**Task details**
In your copy of the listing below, reproduce each word exactly and include no pictures.

+-------+

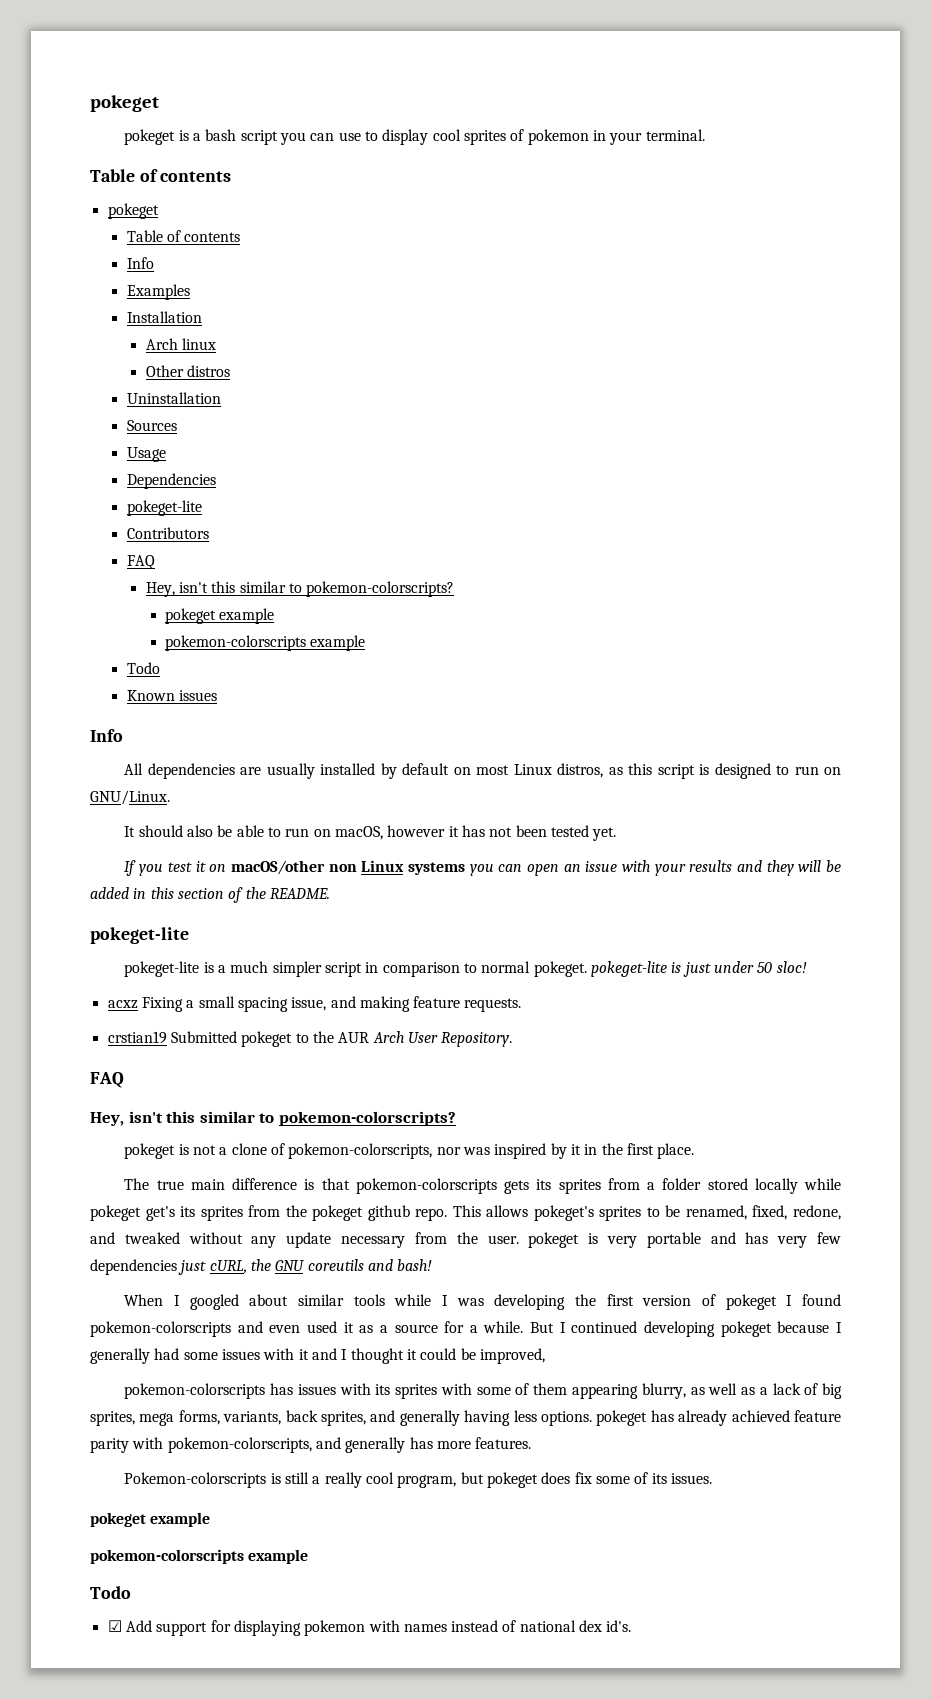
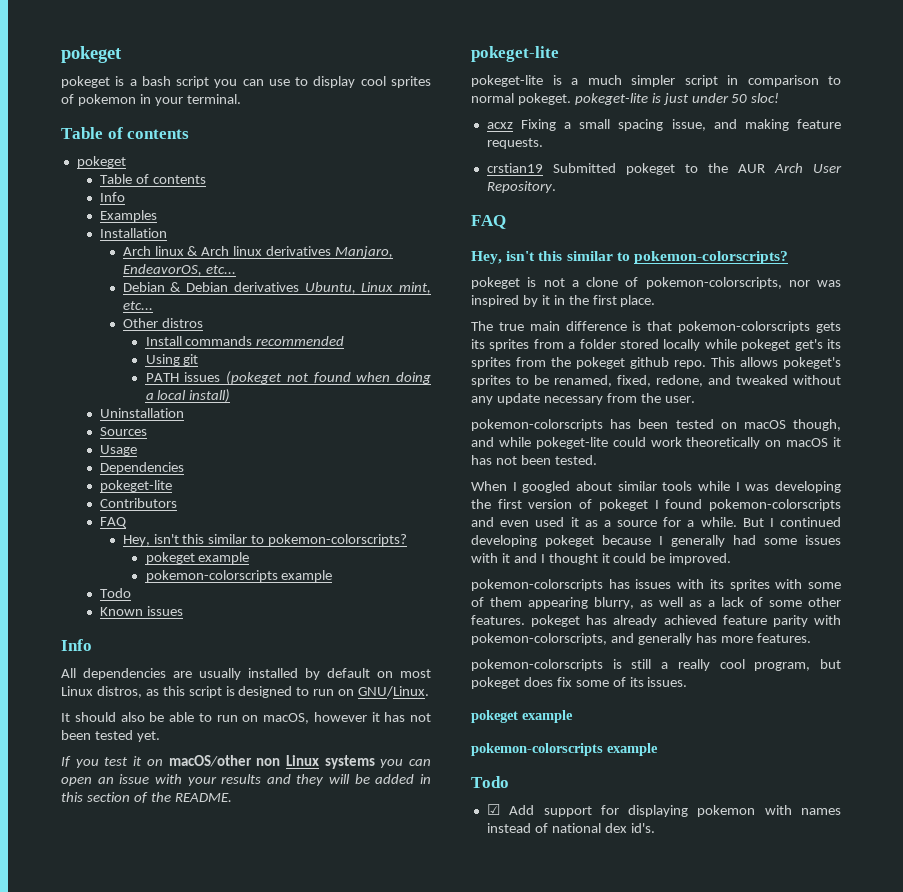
[145,365,231,377] // Other distros -> [187,246,394,258] [122,264,236,276] [122,282,431,294] [122,301,153,310] [122,318,203,328] [145,336,345,346] [145,354,199,366] [145,371,431,385] [145,389,231,403] & Arch linux derivatives Manjaro, EndeavorOS, etc... // Debian & Debian derivatives Ubuntu, Linux mint, etc... // Other distros // Install commands recommended // Using git // PATH issues (pokeget not found when doing a local install)
[528,1232,841,1248] [90,1259,433,1275] pokeget is very portable and has very few dependencies just cURL, the GNU coreutils and bash! -> [471,419,841,431] [471,437,841,449] [471,455,597,465] // pokemon-colorscripts has been tested on macOS though, and while pokeget-lite could work theoretically on macOS it has not been tested.
[479,1348,545,1364] improved, -> [669,553,732,565] improved.
[822,1383,843,1399] [90,1410,592,1426] big sprites, mega forms, variants, back sprites, and generally having less options. -> [769,597,841,607] [471,615,525,625] some other features.
[124,1472,267,1488] Pokemon-colorscripts -> [471,659,603,671] pokemon-colorscripts

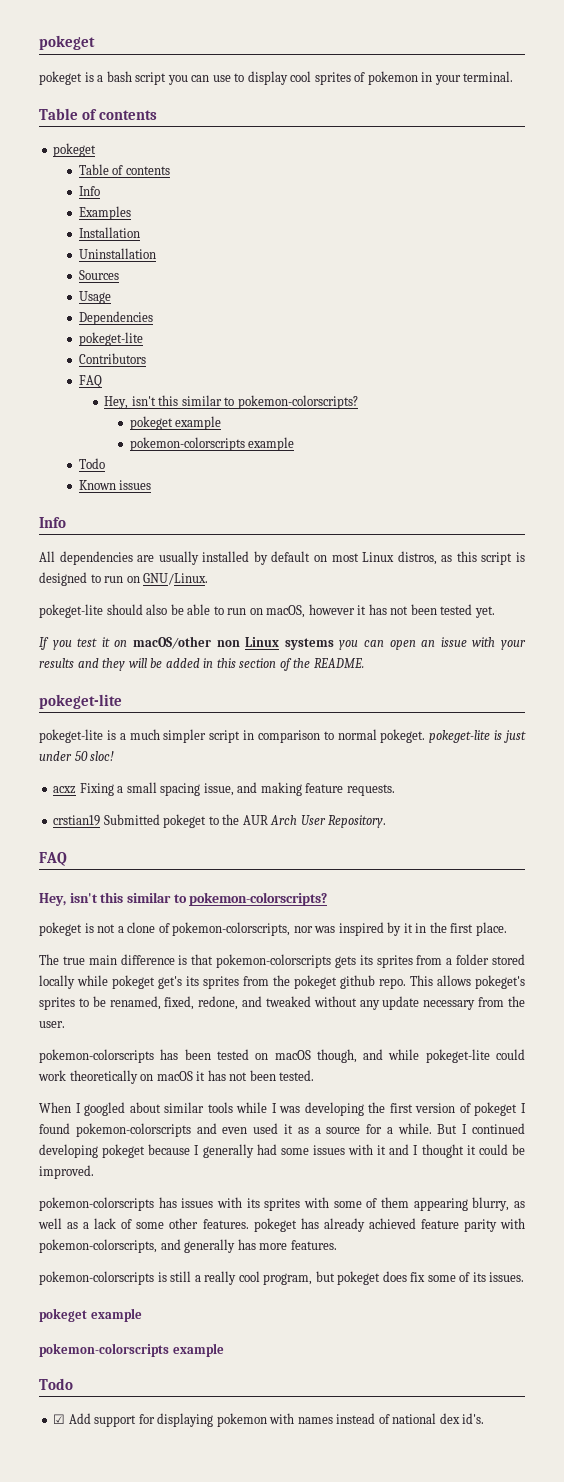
[122,246,394,258] [122,264,236,276] [122,282,431,294] [122,301,153,310] [122,318,203,328] [145,336,345,346] [145,354,199,366] [145,371,431,385] [145,389,231,403] // Arch linux & Arch linux derivatives Manjaro, EndeavorOS, etc... // Debian & Debian derivatives Ubuntu, Linux mint, etc... // Other distros // Install commands recommended // Using git // PATH issues (pokeget not found when doing a local install) -> (140, 232) none
[61,713,70,722] It -> [39,604,103,618] pokeget-lite

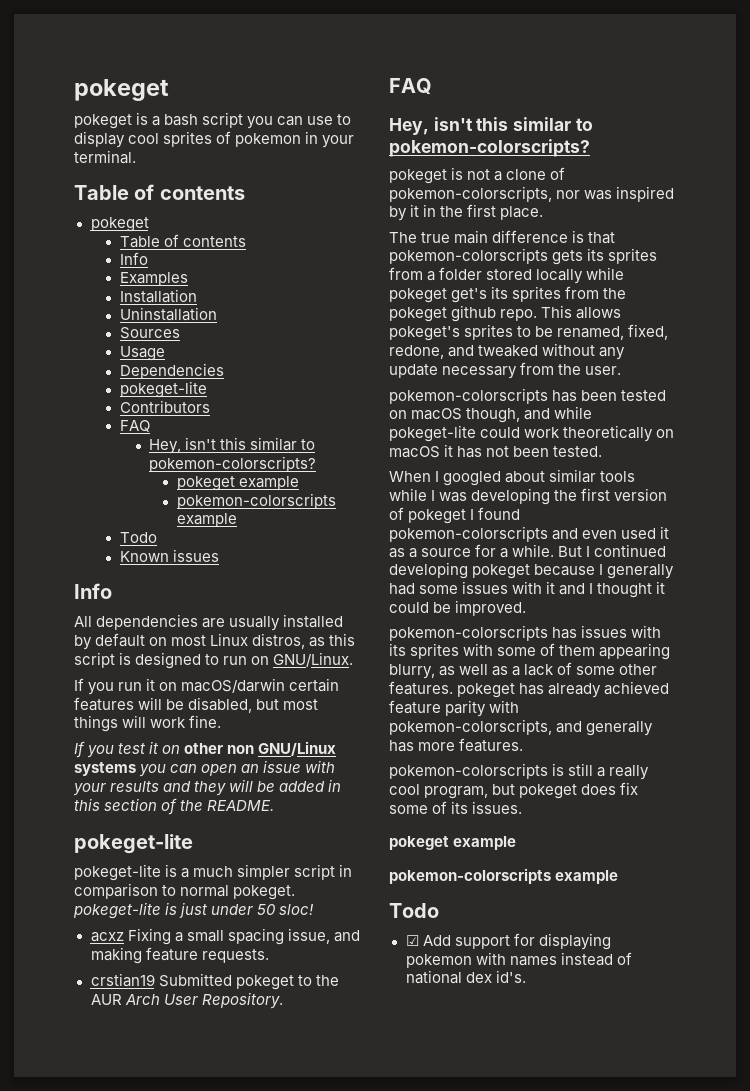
[39,604,495,618] pokeget-lite should also be able to run on macOS, however it has not been tested yet. -> [74,678,340,695] [74,697,319,713] [74,715,222,732] If you run it on macOS/darwin certain features will be disabled, but most things will work fine.
[132,636,280,649] macOS/other non Linux -> [184,741,337,756] other non GNU/Linux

+-------+

**Answer area**
[145,365,231,377] // Other distros -> [187,246,394,258] [122,264,236,276] [122,282,431,294] [122,301,153,310] [122,318,203,328] [145,336,345,346] [145,354,199,366] [145,371,431,385] [145,389,231,403] & Arch linux derivatives Manjaro, EndeavorOS, etc... // Debian & Debian derivatives Ubuntu, Linux mint, etc... // Other distros // Install commands recommended // Using git // PATH issues (pokeget not found when doing a local install)
[528,1232,841,1248] [90,1259,433,1275] pokeget is very portable and has very few dependencies just cURL, the GNU coreutils and bash! -> [471,419,841,431] [471,437,841,449] [471,455,597,465] // pokemon-colorscripts has been tested on macOS though, and while pokeget-lite could work theoretically on macOS it has not been tested.
[479,1348,545,1364] improved, -> [669,553,732,565] improved.
[822,1383,843,1399] [90,1410,592,1426] big sprites, mega forms, variants, back sprites, and generally having less options. -> [769,597,841,607] [471,615,525,625] some other features.
[124,1472,267,1488] Pokemon-colorscripts -> [471,659,603,671] pokemon-colorscripts

[122,246,394,258] [122,264,236,276] [122,282,431,294] [122,301,153,310] [122,318,203,328] [145,336,345,346] [145,354,199,366] [145,371,431,385] [145,389,231,403] // Arch linux & Arch linux derivatives Manjaro, EndeavorOS, etc... // Debian & Debian derivatives Ubuntu, Linux mint, etc... // Other distros // Install commands recommended // Using git // PATH issues (pokeget not found when doing a local install) -> (140, 232) none
[61,713,70,722] It -> [39,604,103,618] pokeget-lite

[39,604,495,618] pokeget-lite should also be able to run on macOS, however it has not been tested yet. -> [74,678,340,695] [74,697,319,713] [74,715,222,732] If you run it on macOS/darwin certain features will be disabled, but most things will work fine.
[132,636,280,649] macOS/other non Linux -> [184,741,337,756] other non GNU/Linux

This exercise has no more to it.